The gate electrode (G6) of the emission control thin film transistor (T6) is connected to the emission control line 34, and the source electrode (S6) of the emission control thin film transistor (T6) is connected to the drain electrode (D1) of the driving thin film transistor (T1). ) and the source electrode (S3) of the compensation thin film transistor (T3), and the drain electrode (D6) of the emission control thin film transistor (T6) is electrically connected to the anode of the organic light emitting device (OLED). . These motion control thin film transistors (T5) and light emission control thin film transistors (T6) are simultaneously turned on according to the light emission control signal (En) received through the light emission control line 34, so that the driving voltage (ELVDD) is controlled by the organic light emitting device (OLED). ) and the driving current (Id) flows to the organic light emitting device (OLED).

The other end (Cst2) of the storage capacitor (Cst) is connected to the driving voltage line (26). One end (Cst1) of the storage capacitor (Cst) is connected to the gate electrode (G1) of the driving thin film transistor (T1), the drain electrode (D3) of the compensation thin film transistor (T3), and the drain of the initialization thin film transistor (T4) through a connection node. They are connected together to electrode D4.

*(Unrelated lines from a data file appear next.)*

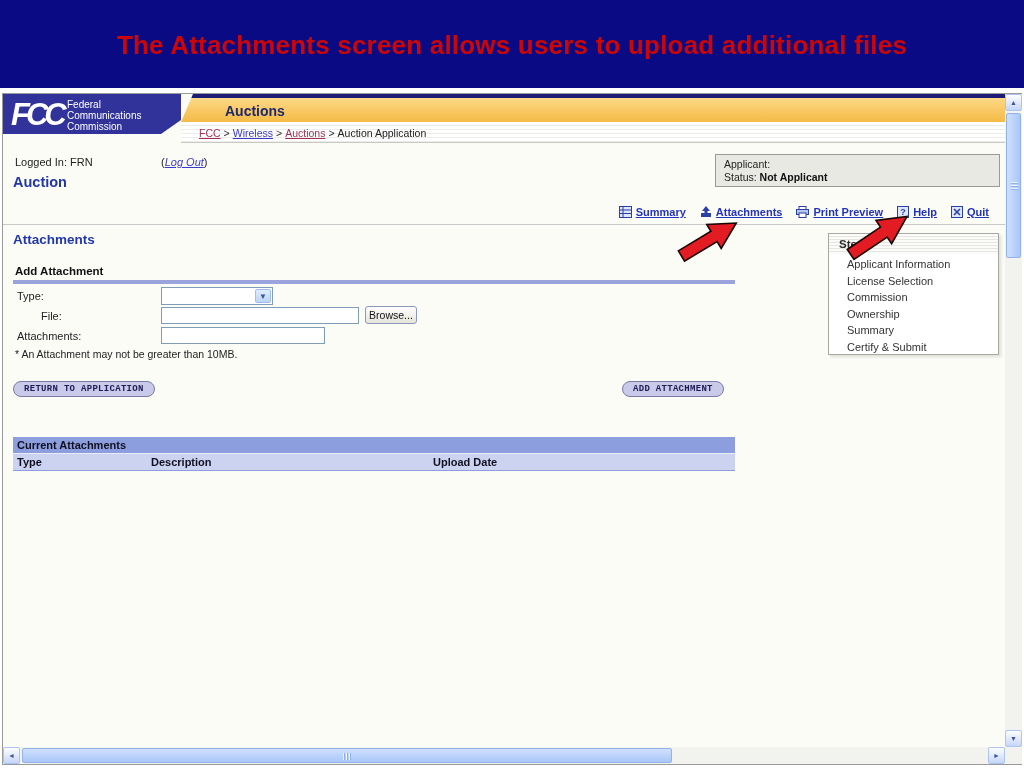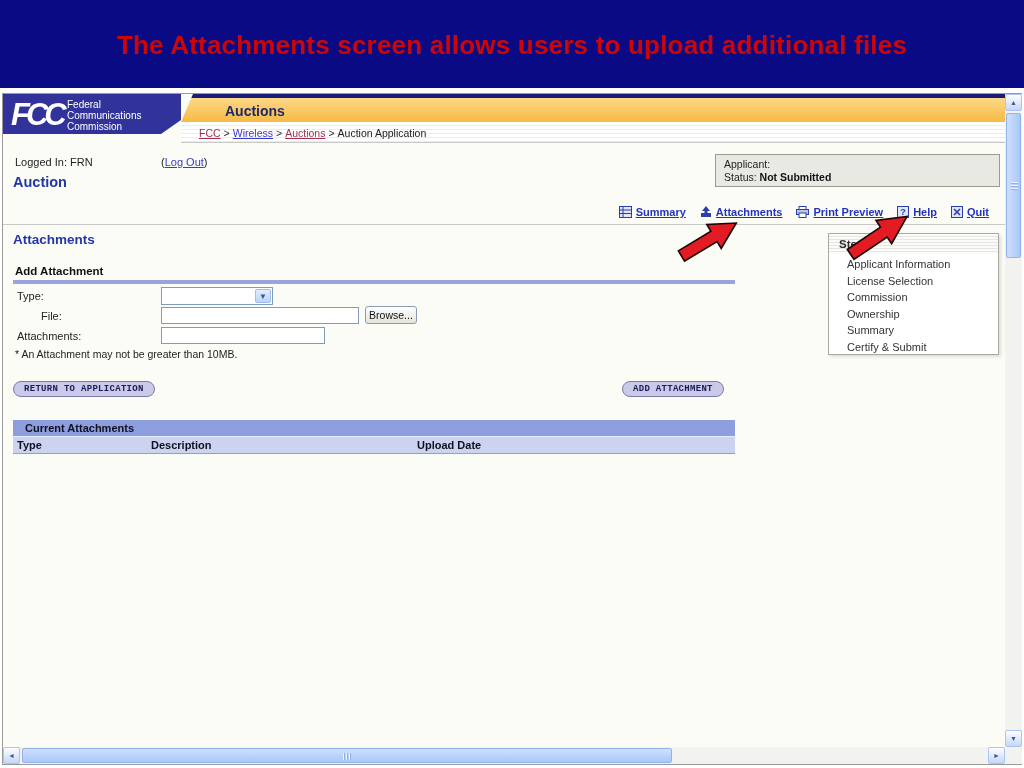"Log Out" .logout a { font-style: none -> italic }
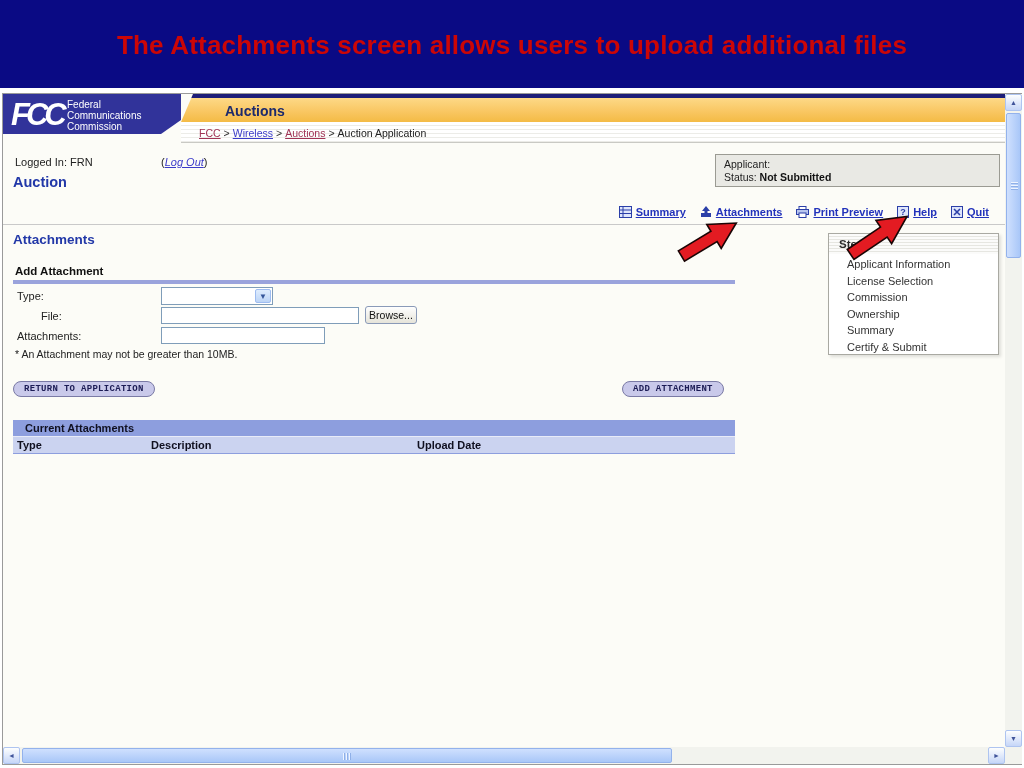"Not Submitted" b { text: Submitted -> Applicant }
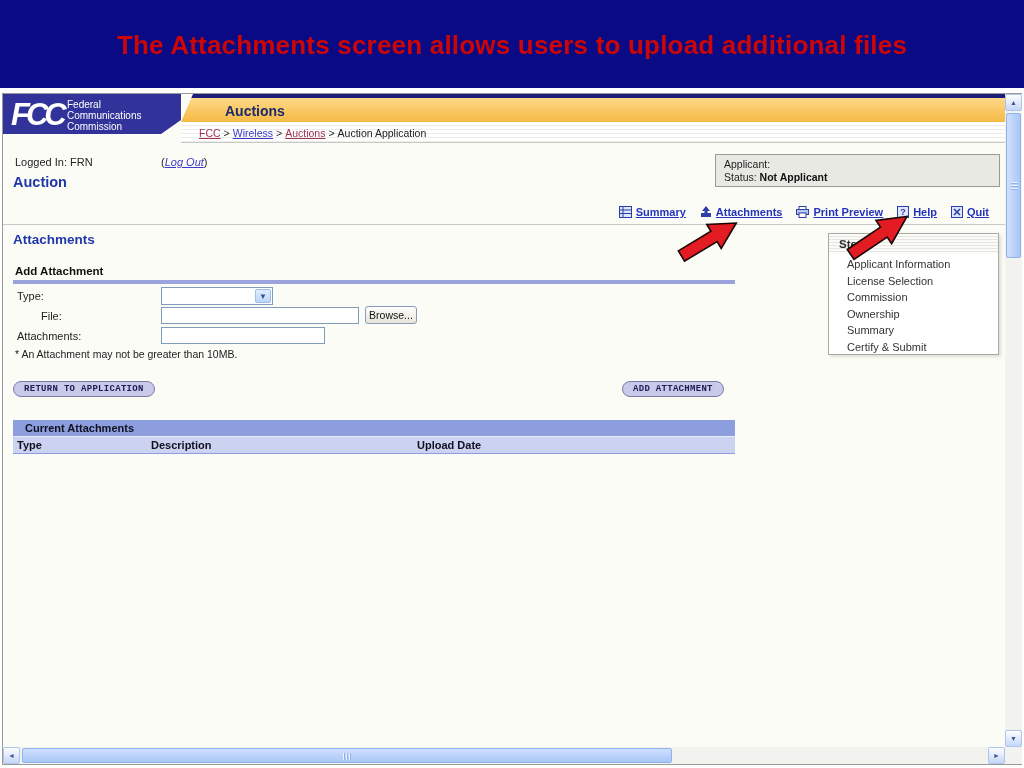"Current Attachments" .tbl-title { margin-top: none -> 17px; padding: 2px 0 0 12px -> 2px 0 0 4px }
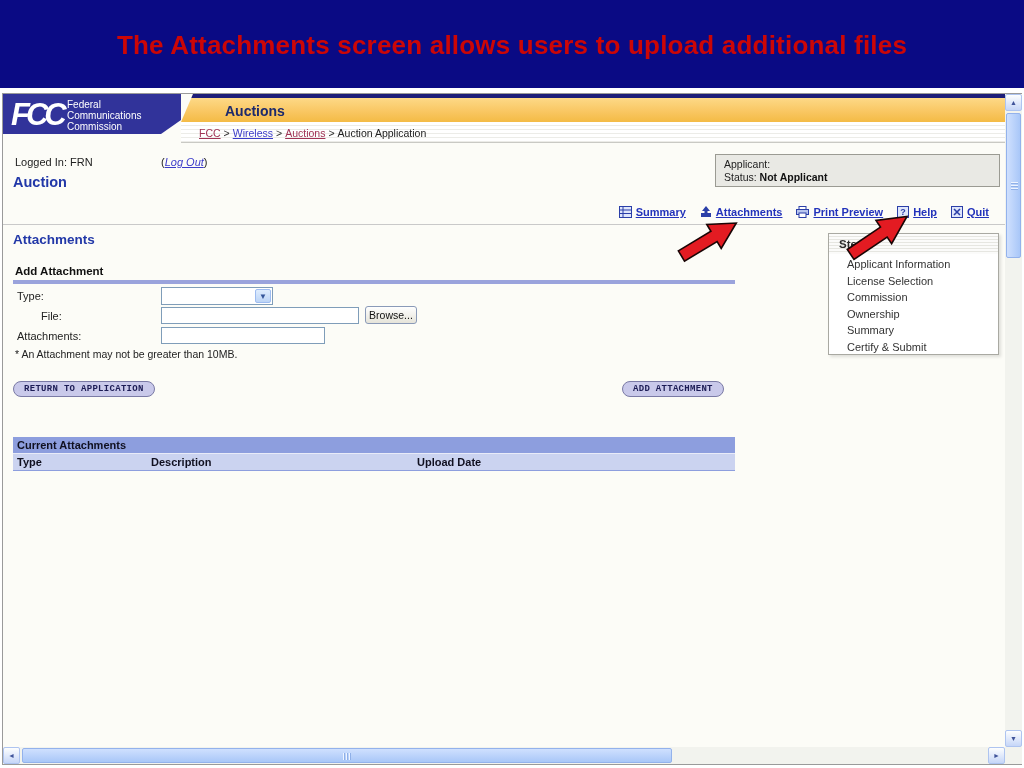"Upload Date" .col-date { left: 404px -> 420px }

The cathode of the organic light emitting device (OLED) is connected to the common voltage (ELVSS). Accordingly, the organic light emitting device (OLED) displays an image by receiving the driving current (Id) from the driving thin film transistor (T1) and emitting light.

Hereinafter, the specific operation process of one pixel of the organic light emitting display device shown in FIG. 1 of the present invention will be described in detail.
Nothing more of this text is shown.